While we are radical dreamers with a bold vision for a regenerative future, our roadmap is feasible, viable, scientific, and grounded in present realities. Our seeds, as they exist today, are currently being planted in fertile soil by intergenerational, intersectional, and multiracial gardeners on the frontlines of the climate crisis, spanning all genders, nationalities, faiths, sexualities, ethnicities, abilities, and identities. Community groups, grassroots organizations, BIPOC leaders, faith communities, storytellers, youth leaders, activists, artists, scholars, indigenous peoples, elders, scientists, and policymakers are just a few of the co-creators that are already planting these seeds in the grand garden of New York City. Each of these seeds have the potential to germinate into a roadmap for a more equitable and regenerative future, bridging the gap between where we are today, where we want to be, and where we will be tomorrow. A more democratic public transit system, more liberatory community gathering spaces to redistribute economic and political capital, and a more resilient and biodiverse harbor are three examples of seeds that can transform New York City into a public commons to curtail the effects of flooding, heatwaves, storm surges, extreme weather events, and sea level rise exacerbated by the climate crisis. With a resilient and thriving commons, communities can have more equitable access to public transit, food sovereignty, renewable energy, and healthier waterways, while measuring the progress and resistances to change through metrics that take into account exposure, vulnerability, and resilience of climate impacts. The proper evaluation of these metrics, in dialogue with members of frontline communities, can ensure that change and transformation is being measured with mutual trust and accountability at the forefront, for just and effective growth of our seeds. A more equitable and regenerative future isn’t just possible — it is absolutely inevitable.

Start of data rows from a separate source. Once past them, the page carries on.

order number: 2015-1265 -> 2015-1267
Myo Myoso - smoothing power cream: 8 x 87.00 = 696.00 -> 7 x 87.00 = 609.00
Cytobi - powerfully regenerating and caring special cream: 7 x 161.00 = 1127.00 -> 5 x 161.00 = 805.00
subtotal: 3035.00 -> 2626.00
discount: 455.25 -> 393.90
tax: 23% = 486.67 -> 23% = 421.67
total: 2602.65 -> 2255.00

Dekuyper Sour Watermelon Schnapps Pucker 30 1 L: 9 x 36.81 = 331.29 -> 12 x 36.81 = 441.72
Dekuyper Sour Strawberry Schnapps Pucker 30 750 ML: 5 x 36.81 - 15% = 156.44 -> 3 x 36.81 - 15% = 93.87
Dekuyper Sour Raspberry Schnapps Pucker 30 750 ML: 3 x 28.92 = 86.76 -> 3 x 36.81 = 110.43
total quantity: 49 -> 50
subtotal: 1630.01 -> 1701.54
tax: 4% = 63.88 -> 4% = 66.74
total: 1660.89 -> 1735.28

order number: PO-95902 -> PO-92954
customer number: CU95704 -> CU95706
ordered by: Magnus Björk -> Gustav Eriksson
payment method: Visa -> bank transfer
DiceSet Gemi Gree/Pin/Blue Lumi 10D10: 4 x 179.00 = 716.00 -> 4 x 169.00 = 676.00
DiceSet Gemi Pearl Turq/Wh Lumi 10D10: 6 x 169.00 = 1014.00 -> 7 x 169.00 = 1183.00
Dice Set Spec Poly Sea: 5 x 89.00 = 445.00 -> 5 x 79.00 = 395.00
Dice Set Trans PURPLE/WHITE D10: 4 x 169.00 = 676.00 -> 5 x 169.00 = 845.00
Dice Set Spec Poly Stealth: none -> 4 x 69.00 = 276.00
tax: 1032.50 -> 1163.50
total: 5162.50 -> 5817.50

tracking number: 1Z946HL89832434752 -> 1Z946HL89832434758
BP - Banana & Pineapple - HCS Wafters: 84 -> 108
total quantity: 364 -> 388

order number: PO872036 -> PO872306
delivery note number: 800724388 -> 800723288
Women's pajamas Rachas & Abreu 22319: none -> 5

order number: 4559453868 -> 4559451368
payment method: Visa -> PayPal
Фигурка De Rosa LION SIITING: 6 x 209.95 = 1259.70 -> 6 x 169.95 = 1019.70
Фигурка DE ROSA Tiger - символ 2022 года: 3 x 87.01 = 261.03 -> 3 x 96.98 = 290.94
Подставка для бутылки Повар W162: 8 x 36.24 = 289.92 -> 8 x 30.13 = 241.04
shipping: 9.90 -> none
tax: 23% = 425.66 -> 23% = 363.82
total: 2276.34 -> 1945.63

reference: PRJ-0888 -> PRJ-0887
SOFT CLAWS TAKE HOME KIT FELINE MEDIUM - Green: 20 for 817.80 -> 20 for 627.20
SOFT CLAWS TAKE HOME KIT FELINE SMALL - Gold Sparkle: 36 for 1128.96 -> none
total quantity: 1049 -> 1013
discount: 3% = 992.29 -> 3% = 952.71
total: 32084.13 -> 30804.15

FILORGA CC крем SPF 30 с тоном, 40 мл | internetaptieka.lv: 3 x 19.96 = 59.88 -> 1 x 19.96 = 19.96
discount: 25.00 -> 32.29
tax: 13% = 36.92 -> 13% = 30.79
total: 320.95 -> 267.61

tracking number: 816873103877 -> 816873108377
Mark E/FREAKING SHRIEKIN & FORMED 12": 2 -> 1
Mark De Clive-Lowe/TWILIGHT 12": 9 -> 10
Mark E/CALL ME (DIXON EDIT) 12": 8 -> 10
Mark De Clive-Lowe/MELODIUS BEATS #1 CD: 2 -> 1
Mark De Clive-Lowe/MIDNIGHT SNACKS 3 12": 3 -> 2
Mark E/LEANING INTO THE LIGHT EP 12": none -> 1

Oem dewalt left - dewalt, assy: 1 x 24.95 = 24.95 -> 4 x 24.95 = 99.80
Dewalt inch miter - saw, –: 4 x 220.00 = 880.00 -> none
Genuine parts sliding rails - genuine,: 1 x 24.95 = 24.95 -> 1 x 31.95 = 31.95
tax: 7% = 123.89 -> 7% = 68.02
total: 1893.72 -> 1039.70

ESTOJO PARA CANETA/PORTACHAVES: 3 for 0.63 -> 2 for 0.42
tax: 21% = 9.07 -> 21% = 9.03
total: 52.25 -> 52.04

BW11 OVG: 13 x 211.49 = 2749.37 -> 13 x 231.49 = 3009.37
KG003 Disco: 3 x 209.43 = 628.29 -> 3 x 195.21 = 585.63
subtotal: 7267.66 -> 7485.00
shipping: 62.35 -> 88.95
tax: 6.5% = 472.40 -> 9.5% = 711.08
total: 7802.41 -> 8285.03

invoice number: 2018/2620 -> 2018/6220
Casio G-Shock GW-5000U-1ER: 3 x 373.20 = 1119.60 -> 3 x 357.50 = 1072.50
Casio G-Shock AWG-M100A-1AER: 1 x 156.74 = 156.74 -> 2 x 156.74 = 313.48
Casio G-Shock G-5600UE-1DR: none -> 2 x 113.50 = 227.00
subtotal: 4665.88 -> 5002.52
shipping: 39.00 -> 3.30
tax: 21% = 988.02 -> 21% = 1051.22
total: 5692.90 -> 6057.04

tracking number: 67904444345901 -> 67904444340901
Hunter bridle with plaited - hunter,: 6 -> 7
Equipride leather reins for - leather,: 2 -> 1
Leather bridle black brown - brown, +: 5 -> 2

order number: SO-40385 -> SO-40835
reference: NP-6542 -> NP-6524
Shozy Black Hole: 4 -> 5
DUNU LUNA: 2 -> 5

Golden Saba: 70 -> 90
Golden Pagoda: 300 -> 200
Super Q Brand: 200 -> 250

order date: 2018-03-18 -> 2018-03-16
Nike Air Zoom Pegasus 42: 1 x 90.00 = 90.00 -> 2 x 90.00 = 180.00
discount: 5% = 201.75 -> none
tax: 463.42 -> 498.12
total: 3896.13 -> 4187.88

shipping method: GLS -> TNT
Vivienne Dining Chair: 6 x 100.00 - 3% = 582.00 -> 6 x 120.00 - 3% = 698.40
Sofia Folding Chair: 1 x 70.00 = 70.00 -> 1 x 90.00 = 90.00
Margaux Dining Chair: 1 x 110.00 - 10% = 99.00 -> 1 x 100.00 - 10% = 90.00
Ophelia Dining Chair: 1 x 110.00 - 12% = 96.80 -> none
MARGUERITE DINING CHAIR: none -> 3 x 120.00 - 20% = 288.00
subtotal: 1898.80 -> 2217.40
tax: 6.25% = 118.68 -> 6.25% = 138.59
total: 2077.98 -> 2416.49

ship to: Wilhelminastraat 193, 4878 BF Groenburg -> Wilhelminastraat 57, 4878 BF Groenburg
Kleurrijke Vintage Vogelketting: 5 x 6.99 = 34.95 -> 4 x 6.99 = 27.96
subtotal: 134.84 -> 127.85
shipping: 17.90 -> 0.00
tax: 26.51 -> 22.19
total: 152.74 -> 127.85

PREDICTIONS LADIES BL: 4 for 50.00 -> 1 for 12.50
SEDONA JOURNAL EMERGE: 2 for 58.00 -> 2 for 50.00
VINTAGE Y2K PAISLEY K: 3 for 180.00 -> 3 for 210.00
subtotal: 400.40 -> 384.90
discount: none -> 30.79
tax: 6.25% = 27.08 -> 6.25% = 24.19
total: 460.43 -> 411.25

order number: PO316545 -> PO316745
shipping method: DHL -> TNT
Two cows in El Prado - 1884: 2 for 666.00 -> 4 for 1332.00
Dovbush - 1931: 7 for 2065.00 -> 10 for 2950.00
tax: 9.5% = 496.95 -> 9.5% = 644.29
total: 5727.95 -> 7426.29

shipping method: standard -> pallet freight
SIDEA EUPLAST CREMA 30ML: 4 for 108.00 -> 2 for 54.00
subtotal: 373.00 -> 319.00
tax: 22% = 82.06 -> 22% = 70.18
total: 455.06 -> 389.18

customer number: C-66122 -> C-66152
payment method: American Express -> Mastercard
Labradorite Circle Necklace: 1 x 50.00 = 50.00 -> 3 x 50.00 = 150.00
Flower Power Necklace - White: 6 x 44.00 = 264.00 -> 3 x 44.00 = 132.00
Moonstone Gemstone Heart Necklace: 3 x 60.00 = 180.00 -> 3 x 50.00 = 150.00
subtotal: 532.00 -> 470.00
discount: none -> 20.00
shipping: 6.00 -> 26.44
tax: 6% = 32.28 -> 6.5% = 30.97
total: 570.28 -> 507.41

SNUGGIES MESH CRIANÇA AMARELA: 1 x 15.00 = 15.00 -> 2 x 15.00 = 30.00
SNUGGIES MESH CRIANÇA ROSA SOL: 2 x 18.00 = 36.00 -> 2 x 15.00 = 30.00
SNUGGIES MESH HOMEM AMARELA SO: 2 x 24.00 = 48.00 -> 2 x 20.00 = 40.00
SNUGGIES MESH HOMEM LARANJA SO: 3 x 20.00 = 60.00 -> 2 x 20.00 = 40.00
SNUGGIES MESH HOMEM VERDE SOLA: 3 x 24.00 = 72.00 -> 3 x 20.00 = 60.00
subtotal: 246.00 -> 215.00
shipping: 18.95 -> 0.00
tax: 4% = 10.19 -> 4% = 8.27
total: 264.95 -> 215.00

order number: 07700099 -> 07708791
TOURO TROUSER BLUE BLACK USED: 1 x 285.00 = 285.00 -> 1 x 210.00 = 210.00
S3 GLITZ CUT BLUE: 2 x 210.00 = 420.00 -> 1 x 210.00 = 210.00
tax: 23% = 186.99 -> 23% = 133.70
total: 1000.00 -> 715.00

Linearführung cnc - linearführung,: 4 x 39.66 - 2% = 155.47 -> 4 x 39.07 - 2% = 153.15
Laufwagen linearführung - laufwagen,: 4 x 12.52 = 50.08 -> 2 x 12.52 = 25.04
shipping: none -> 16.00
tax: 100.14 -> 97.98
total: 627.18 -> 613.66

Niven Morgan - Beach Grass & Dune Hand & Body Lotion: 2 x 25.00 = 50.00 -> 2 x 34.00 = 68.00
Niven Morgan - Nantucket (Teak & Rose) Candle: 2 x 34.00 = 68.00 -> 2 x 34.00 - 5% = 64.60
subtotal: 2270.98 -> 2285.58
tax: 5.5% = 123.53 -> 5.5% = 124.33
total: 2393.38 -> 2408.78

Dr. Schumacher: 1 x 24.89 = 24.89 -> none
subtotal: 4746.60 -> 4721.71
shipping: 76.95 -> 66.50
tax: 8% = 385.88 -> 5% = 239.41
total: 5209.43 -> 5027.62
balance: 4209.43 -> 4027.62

In conclusion, by using grassroots organizing practices combined with an eco-symbiotic critical systems-thinking approach, a regenerative urbanism for New York City will be nurtured. In collaboration with the dozens of intersectional justice organizations which are already working on these issues in New York City, local action would foster community empowerment for collective self determination, by meeting mutual material and social needs. This foundation of collective wellbeing would help build the political and economic stability for everyday people to enact a participatory practice of democracy. By combining this direct action based work with the “planetary boundaries” and “doughnut economics” frameworks, local liberation work can build the foundation for systematic change wider than the City level. Through capacity building initiatives, liberation centers, and eco-symbiotic practices, a regenerative urbanism could be nurtured from the ground up, co-creating a green public commons for the people, the flora and fauna, a thriving way of life for New York City, and climate justice within planetary boundaries.